Task item: If an entry holds a picture, leave the picture out and output everything else exactly.

** Opening Data provided block **

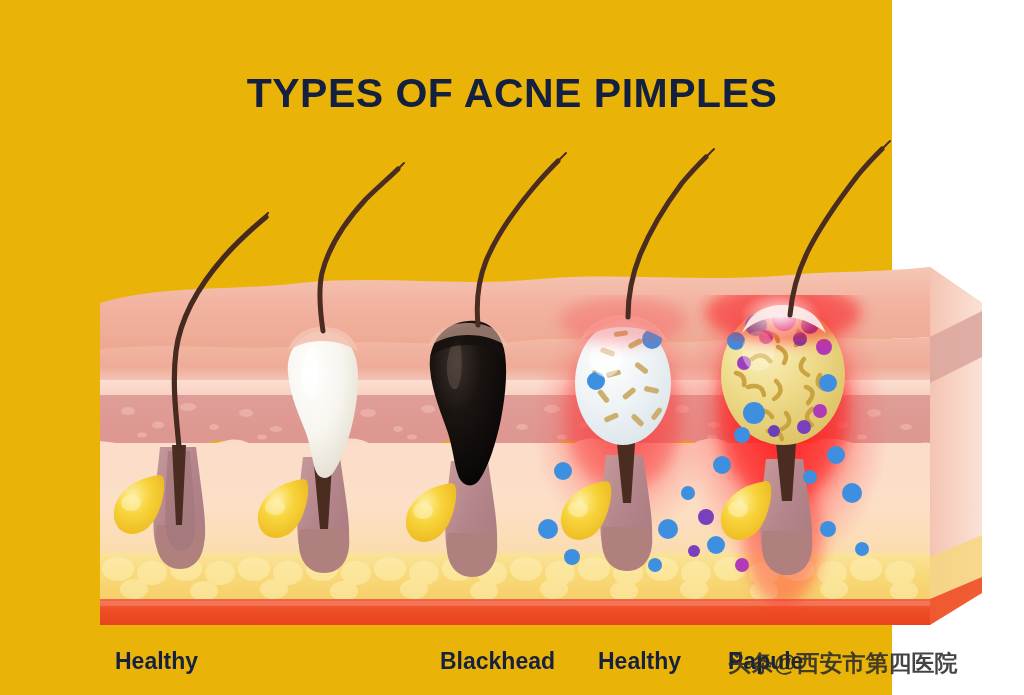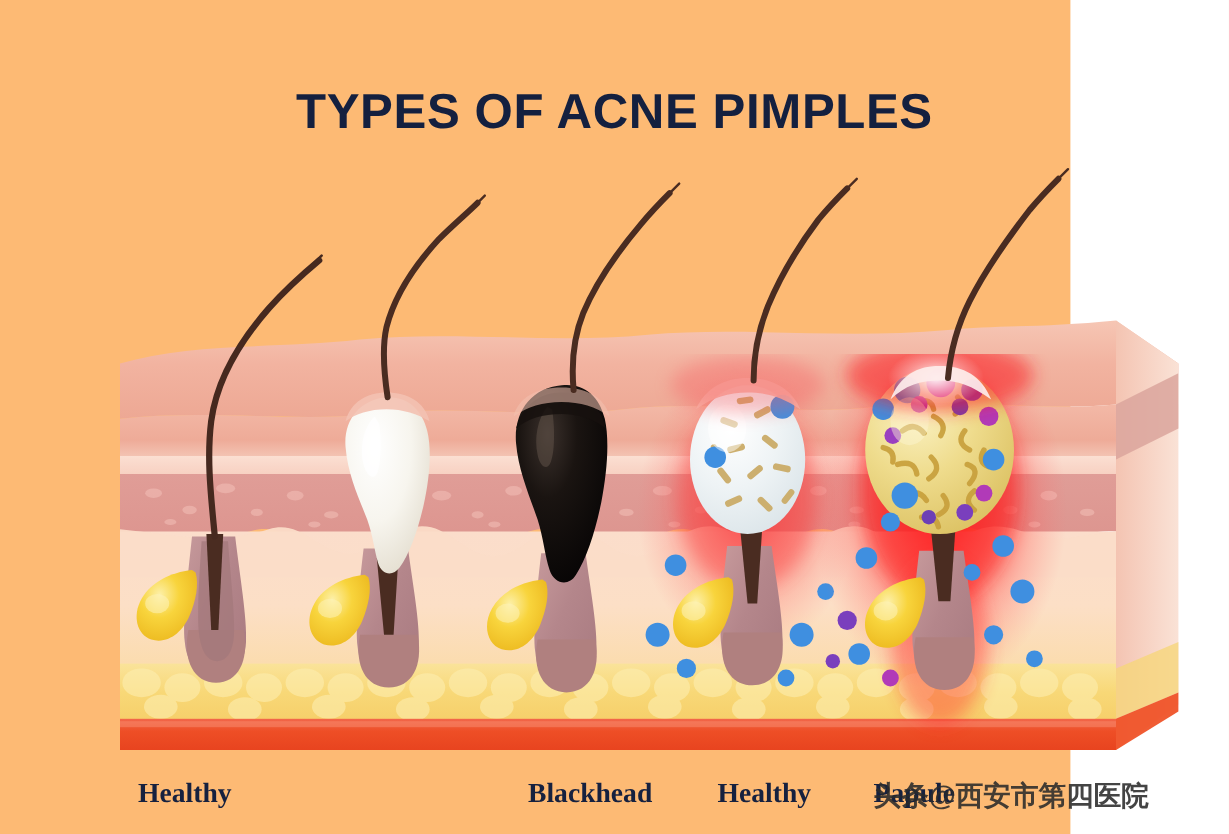--- a/index.html
+++ b/index.html
@@ -19,7 +19,7 @@
     left: 0; top: 0;
     width: 892px;
     height: 695px;
-    background: #fdba74;
+    background: #eab308;
   }
   #title {
     position: absolute;

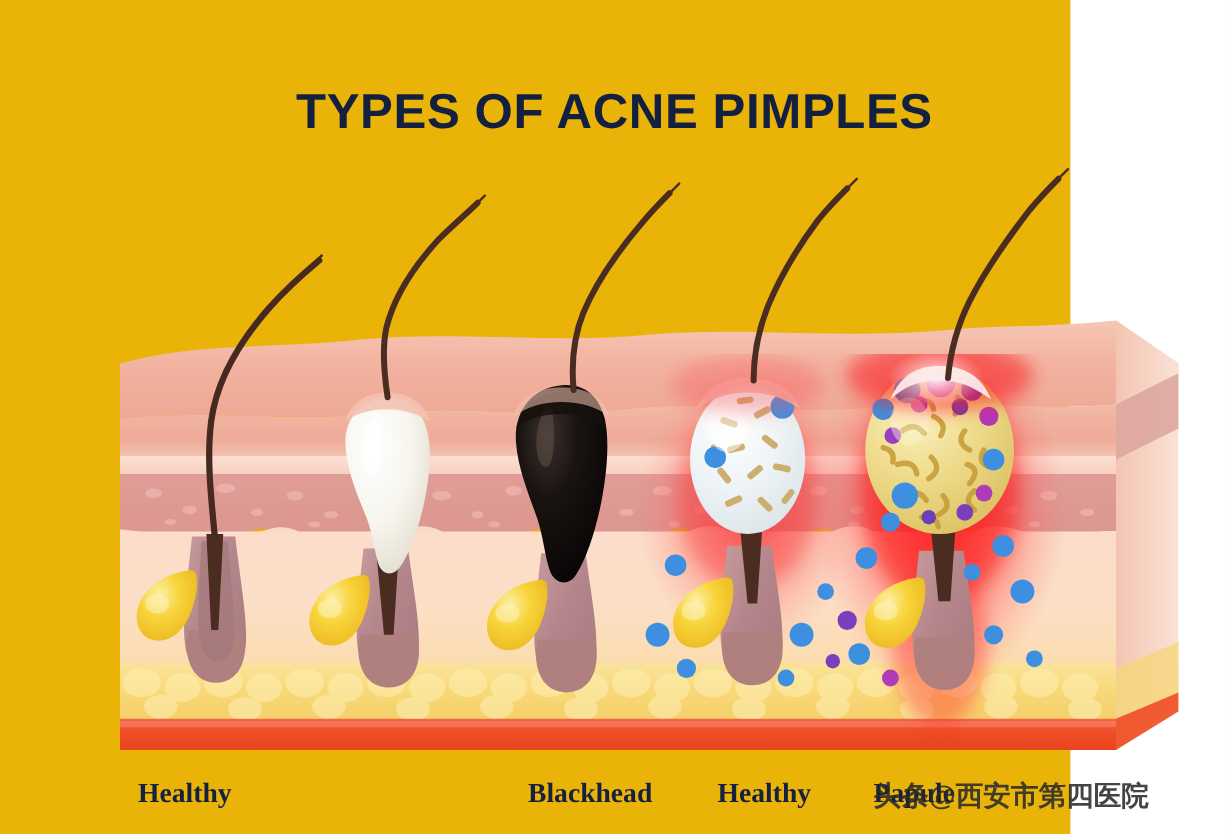--- a/index.html
+++ b/index.html
@@ -53,7 +53,7 @@
     font-weight: bold;
     color: #16213f;
     white-space: nowrap;
-    font-family: Liberation Serif, serif;
+    font-family: Liberation Sans, sans-serif;
   }
   #watermark {
     position: absolute;

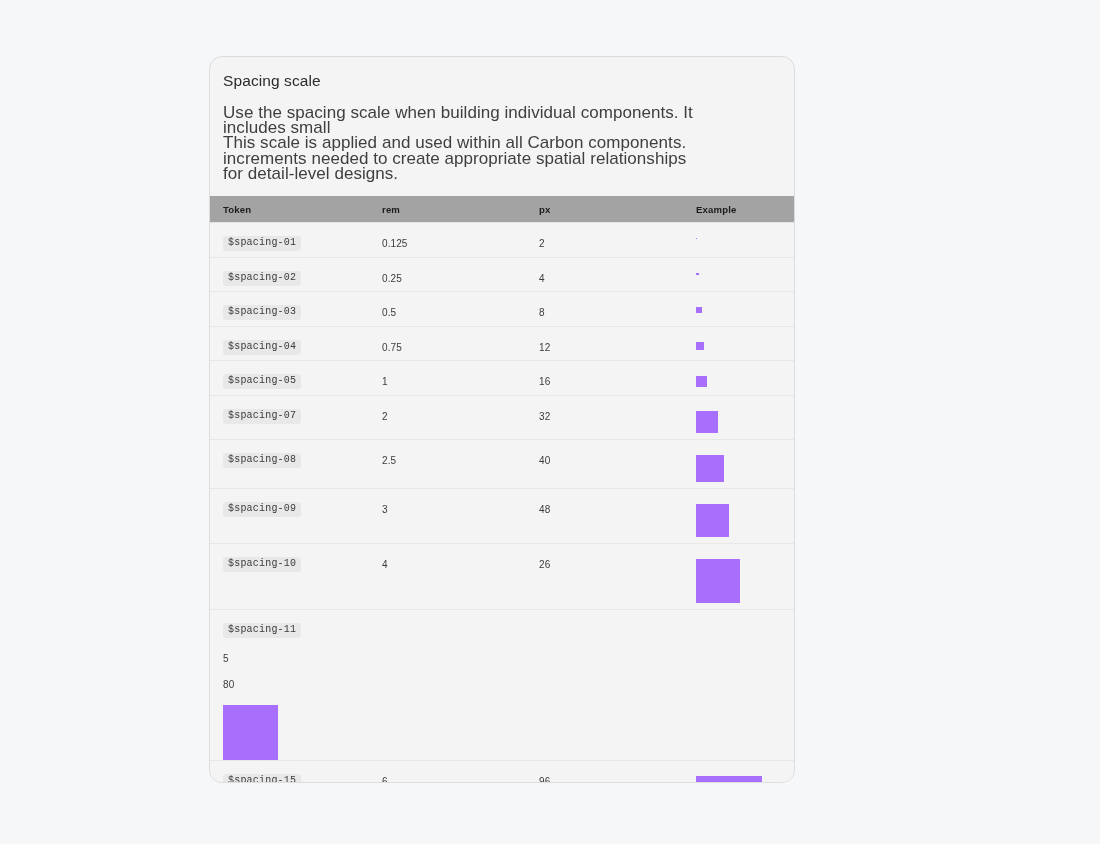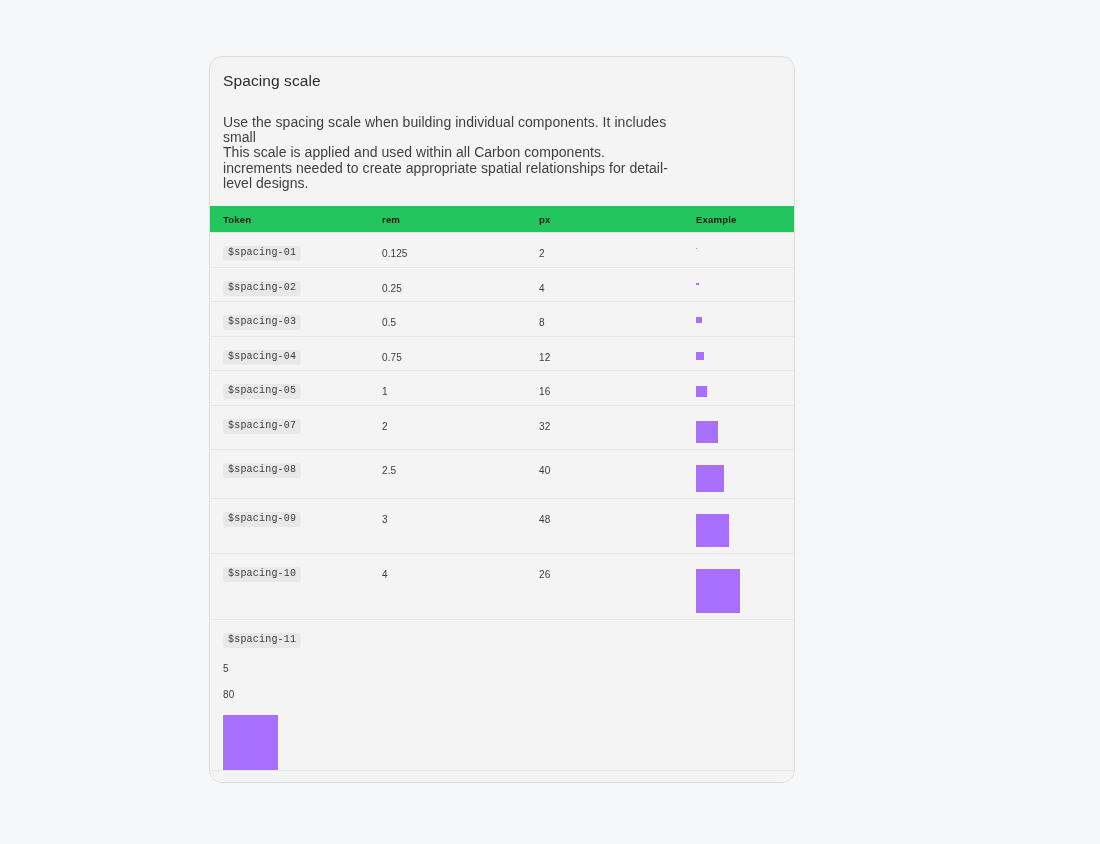--- a/index.html
+++ b/index.html
@@ -48,8 +48,8 @@
   }
 
   .card-desc {
-    margin-top: 24px;
-    font-size: 14px;
+    margin-top: 14px;
+    font-size: 17px;
     line-height: 15.2px;
     color: #3f3f3f;
     letter-spacing: 0.05px;

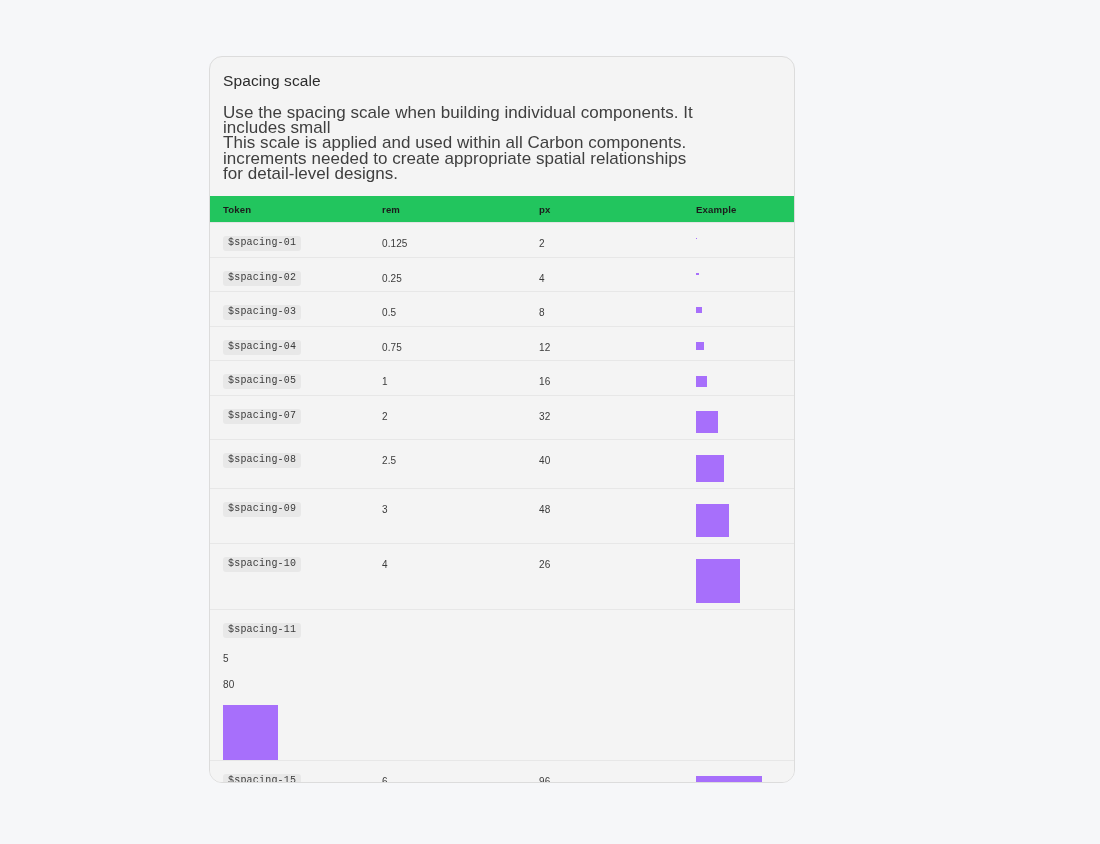--- a/index.html
+++ b/index.html
@@ -68,7 +68,7 @@
     display: flex;
     align-items: center;
     height: 27px;
-    background: #22c55e;
+    background: #a3a3a3;
     border-bottom: 1px solid #e4e4e4;
     padding: 0 13px;
   }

** Closing Data provided block **

Solution to this exercise:
--- a/index.html
+++ b/index.html
@@ -19,7 +19,7 @@
     left: 0; top: 0;
     width: 892px;
     height: 695px;
-    background: #fdba74;
+    background: #eab308;
   }
   #title {
     position: absolute;

--- a/index.html
+++ b/index.html
@@ -53,7 +53,7 @@
     font-weight: bold;
     color: #16213f;
     white-space: nowrap;
-    font-family: Liberation Serif, serif;
+    font-family: Liberation Sans, sans-serif;
   }
   #watermark {
     position: absolute;

--- a/index.html
+++ b/index.html
@@ -48,8 +48,8 @@
   }
 
   .card-desc {
-    margin-top: 24px;
-    font-size: 14px;
+    margin-top: 14px;
+    font-size: 17px;
     line-height: 15.2px;
     color: #3f3f3f;
     letter-spacing: 0.05px;

--- a/index.html
+++ b/index.html
@@ -68,7 +68,7 @@
     display: flex;
     align-items: center;
     height: 27px;
-    background: #22c55e;
+    background: #a3a3a3;
     border-bottom: 1px solid #e4e4e4;
     padding: 0 13px;
   }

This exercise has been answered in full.